Mr. Wolf wants to bring attention to the rising populist politicians around the globe and the possible effects on global elites.

“If governing elites continue to fail to offer convincing cures, they might soon be swept away and, with them, the effort to marry democratic self-government with an open and co-operative world order.”

Income inequality in 2016 has reached its highest since World War II. Stagnant incomes, if not declining purchasing power parity in the developed and developing world, have reached new highs. This most threatens the global elites: they have continued to ignore it to date, but a possible shift in the world order will affect them most.

“McKinsey has examined personal satisfaction through a survey of 6,000 French, British and Americans. The consultants found that satisfaction depended more on whether people were advancing relative to others like them in the past than whether they were improving relative to those better off than themselves today. Thus people preferred becoming better off, even if they were not catching up with contemporaries better off still. Stagnant incomes bother people more than rising inequality.”

If your parents were farmers 50 years ago and you decided to become a farmer, you would very likely be worse off in 2020. If your father was an army officer during World War II and you are an army officer in 2016, you are likely to be very much less significant in 2016 compared to your father. Even if your father was a banker in the 1980s and 1990s and you are a banker now, very likely you will not have his standard of life either.

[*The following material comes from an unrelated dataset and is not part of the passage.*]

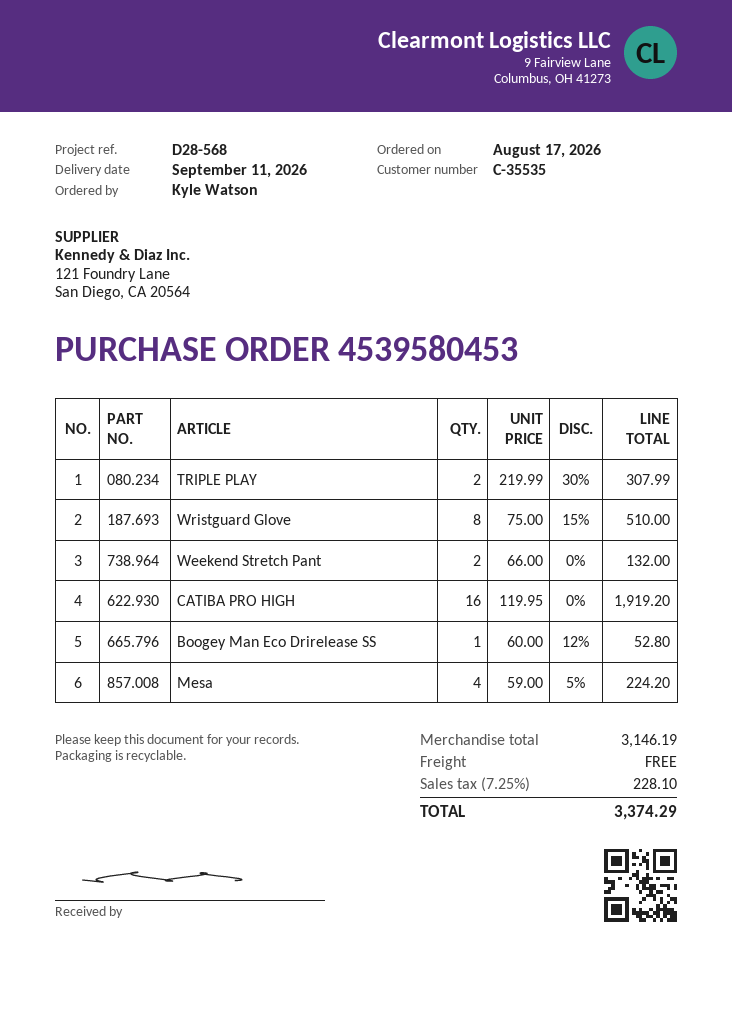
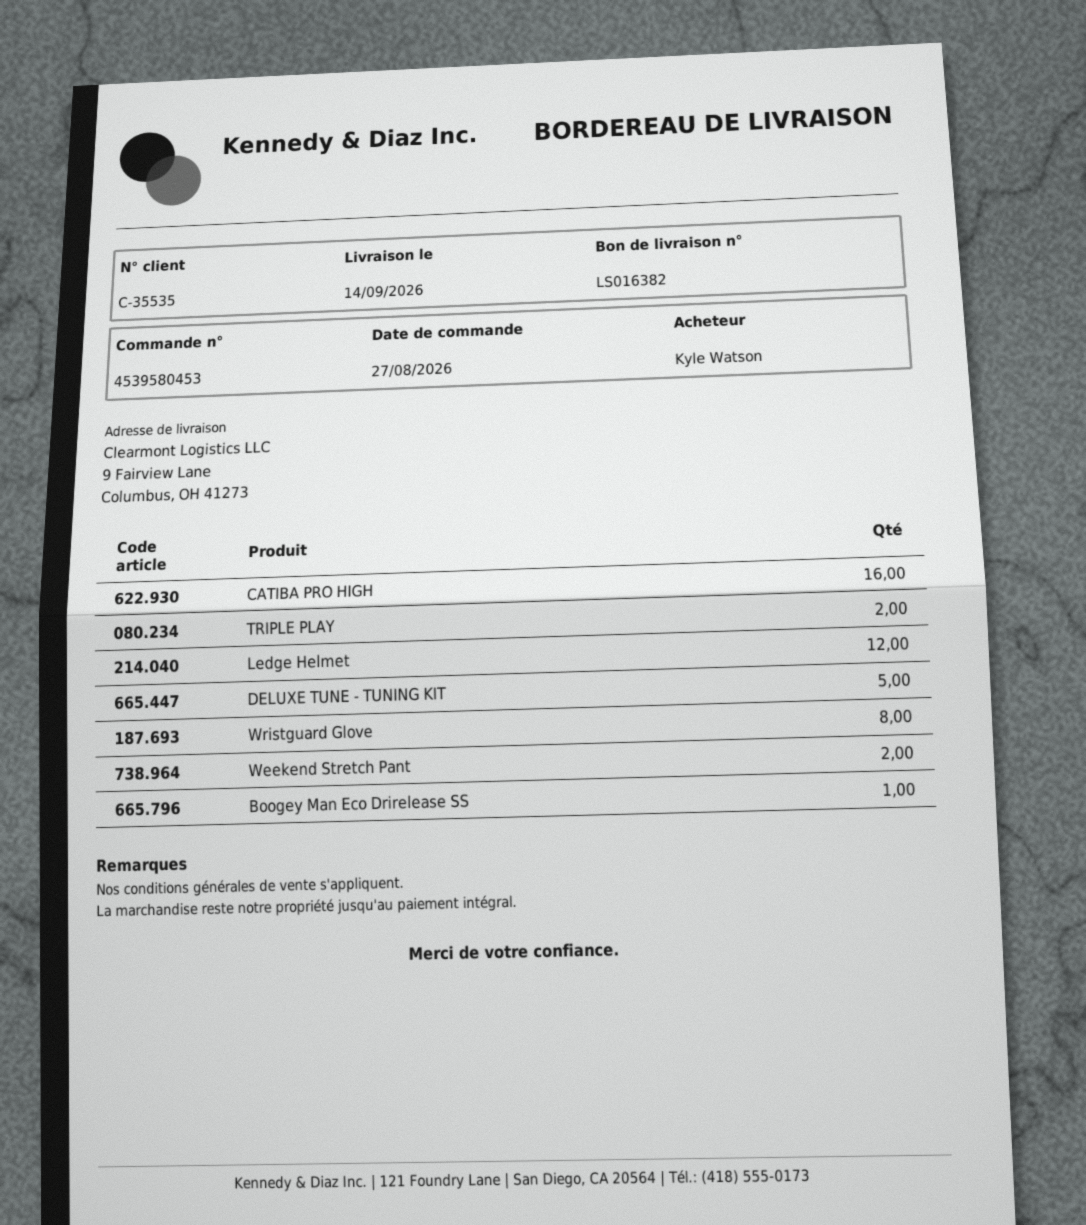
order date: 2026-08-17 -> 2026-08-27
delivery date: 2026-09-11 -> 2026-09-14
Mesa: 4 -> none
Ledge Helmet: none -> 12
DELUXE TUNE - TUNING KIT: none -> 5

So how can we create a system where the children of such parents not only work to survive, but also to excel and grow with the same amount of effort and input that their parents made?

My answer is simply by allowing everyone access to a high quality, updated and non-prejudiced education system.

You have to do something different to do better than your parents, and access to high quality education is the key to grab that chance to improve.

“Citizenship of their nations is the most valuable asset owned by most people in wealthy countries. They will resent sharing this with outsiders. Britain’s vote to leave the EU was a warning.”

This is exactly what happens when you cannot improve your standards beyond those of your parents: you start blaming immigrants or other external factors such as globalisation for your stagnant income, and your biggest commodity becomes your passport.

The UK vote to leave the EU is one thing, but I personally see the increasing popularity of Marine Le Pen and her equivalents in other countries as the biggest threat to stability and peace in the world.

“Accelerate economic growth and improve opportunities. Part of the answer is stronger support for aggregate demand, particularly in the Eurozone. But it is also essential to promote investment and innovation. It may be impossible to transform economic prospects. But higher minimum wages and generous tax credits for working people are effective tools for raising incomes at the bottom of the distribution.”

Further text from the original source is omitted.